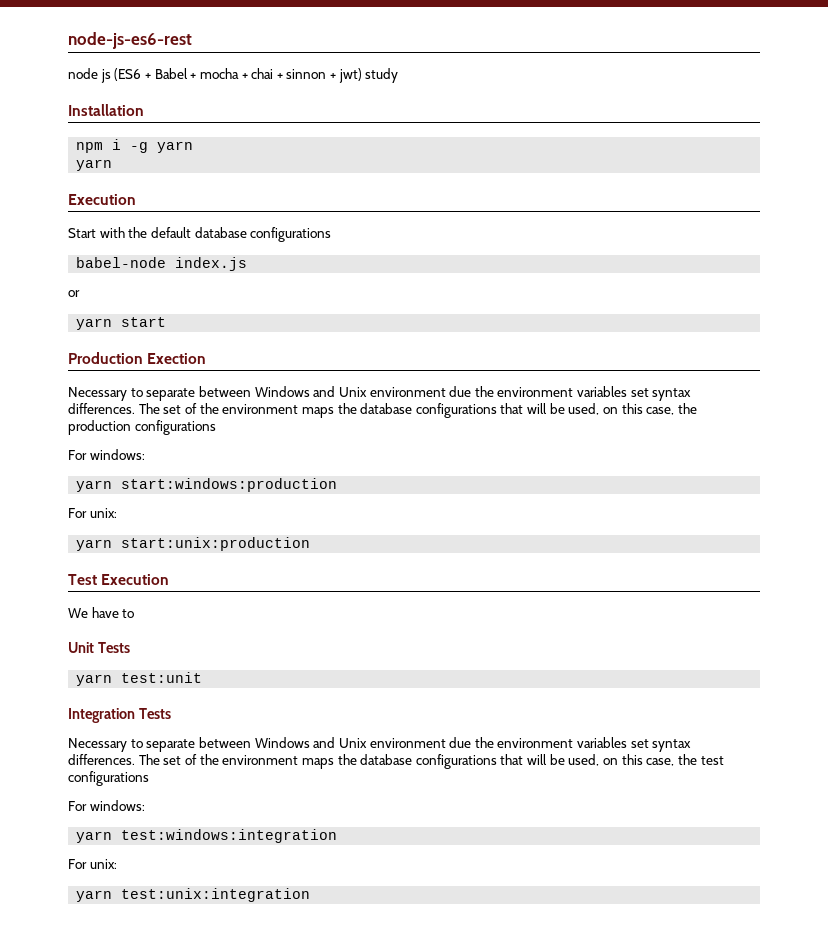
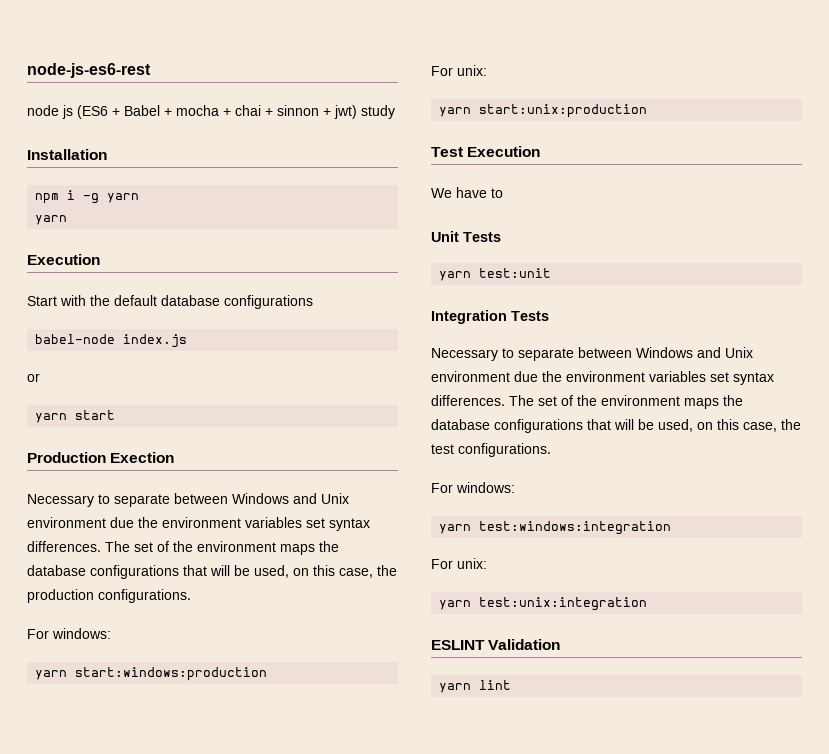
- The set of the environment maps the database configurations that will be used, on this case, the production configurations
+ The set of the environment maps the database configurations that will be used, on this case, the production configurations.
- The set of the environment maps the database configurations that will be used, on this case, the test configurations
+ The set of the environment maps the database configurations that will be used, on this case, the test configurations.
+ ESLINT Validation
+ yarn lint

■ Work to be completed
Scan the lines above for the word "case". Return each one that has it.

■ Answer
- The set of the environment maps the database configurations that will be used, on this case, the production configurations
+ The set of the environment maps the database configurations that will be used, on this case, the production configurations.
- The set of the environment maps the database configurations that will be used, on this case, the test configurations
+ The set of the environment maps the database configurations that will be used, on this case, the test configurations.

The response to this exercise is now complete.